WORK REQUEST ->
The response must consist of the lines below from the one with "- 3. Ahorro en gasto público: +57.690 M€" through the one with "de +8.500 M€/año (~0,6% del PIB).", exactly as they appear and with both ends kept.

Data records:
● ● ● ● ● ● ●
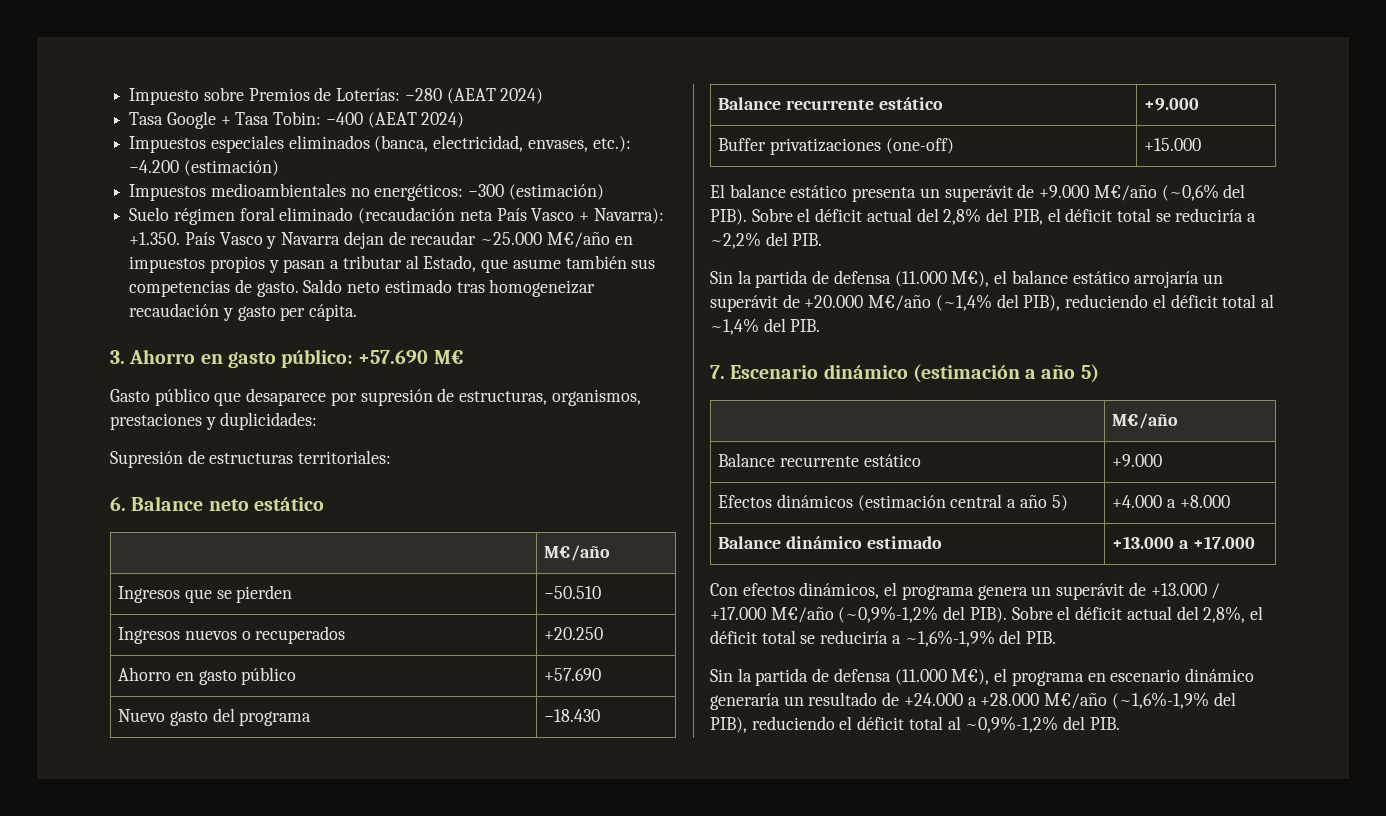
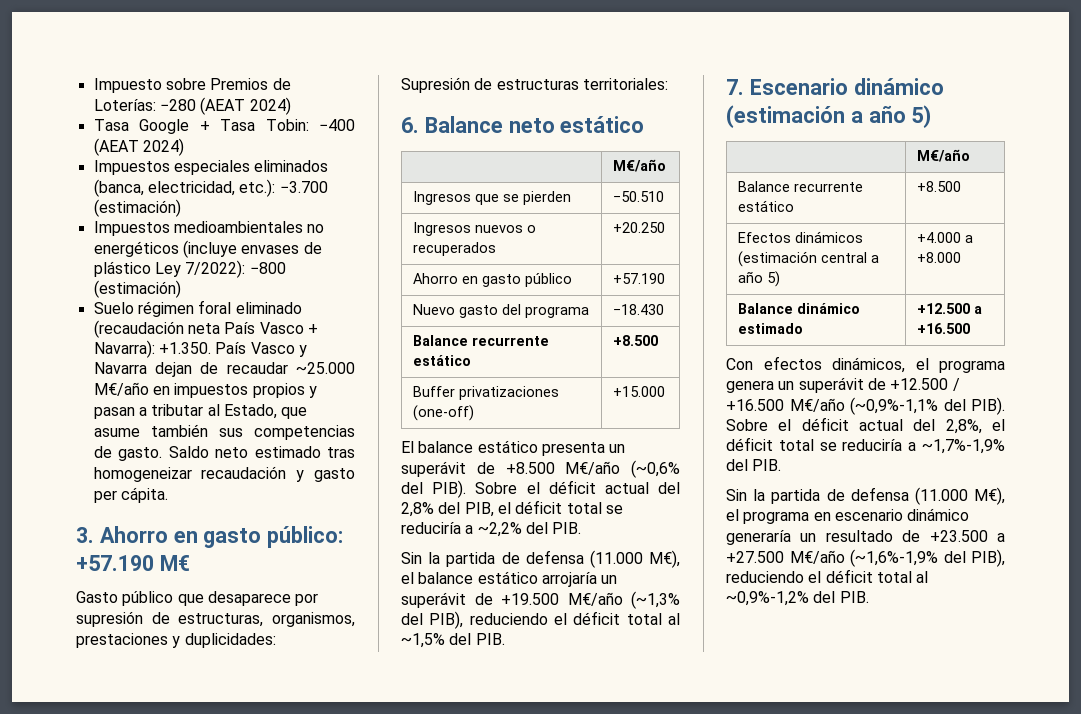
- Impuestos especiales eliminados (banca, electricidad, envases, etc.): −4.200 (estimación)
+ Impuestos especiales eliminados (banca, electricidad, etc.): −3.700 (estimación)
- Impuestos medioambientales no energéticos: −300 (estimación)
+ Impuestos medioambientales no energéticos (incluye envases de plástico Ley 7/2022): −800 (estimación)
- 3. Ahorro en gasto público: +57.690 M€
+ 3. Ahorro en gasto público: +57.190 M€
- Ahorro en gasto público | +57.690
+ Ahorro en gasto público | +57.190
  Nuevo gasto del programa | −18.430
- Balance recurrente estático | +9.000
+ Balance recurrente estático | +8.500
- El balance estático presenta un superávit de +9.000 M€/año (~0,6% del PIB).
+ El balance estático presenta un superávit de +8.500 M€/año (~0,6% del PIB).
- Sin la partida de defensa (11.000 M€), el balance estático arrojaría un superávit de +20.000 M€/año (~1,4% del PIB), reduciendo el déficit total al ~1,4% del PIB.
+ Sin la partida de defensa (11.000 M€), el balance estático arrojaría un superávit de +19.500 M€/año (~1,3% del PIB), reduciendo el déficit total al ~1,5% del PIB.
  7. Escenario dinámico (estimación a año 5)
  | M€/año
- Balance recurrente estático | +9.000
+ Balance recurrente estático | +8.500
- Balance dinámico estimado | +13.000 a +17.000
+ Balance dinámico estimado | +12.500 a +16.500
- Con efectos dinámicos, el programa genera un superávit de +13.000 / +17.000 M€/año (~0,9%-1,2% del PIB).
+ Con efectos dinámicos, el programa genera un superávit de +12.500 / +16.500 M€/año (~0,9%-1,1% del PIB).
- Sobre el déficit actual del 2,8%, el déficit total se reduciría a ~1,6%-1,9% del PIB.
+ Sobre el déficit actual del 2,8%, el déficit total se reduciría a ~1,7%-1,9% del PIB.
- Sin la partida de defensa (11.000 M€), el programa en escenario dinámico generaría un resultado de +24.000 a +28.000 M€/año (~1,6%-1,9% del PIB), reduciendo el déficit total al ~0,9%-1,2% del PIB.
+ Sin la partida de defensa (11.000 M€), el programa en escenario dinámico generaría un resultado de +23.500 a +27.500 M€/año (~1,6%-1,9% del PIB), reduciendo el déficit total al ~0,9%-1,2% del PIB.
● ● ● ● ● ● ●
RESPONSE ->
- 3. Ahorro en gasto público: +57.690 M€
+ 3. Ahorro en gasto público: +57.190 M€
- Ahorro en gasto público | +57.690
+ Ahorro en gasto público | +57.190
  Nuevo gasto del programa | −18.430
- Balance recurrente estático | +9.000
+ Balance recurrente estático | +8.500
- El balance estático presenta un superávit de +9.000 M€/año (~0,6% del PIB).
+ El balance estático presenta un superávit de +8.500 M€/año (~0,6% del PIB).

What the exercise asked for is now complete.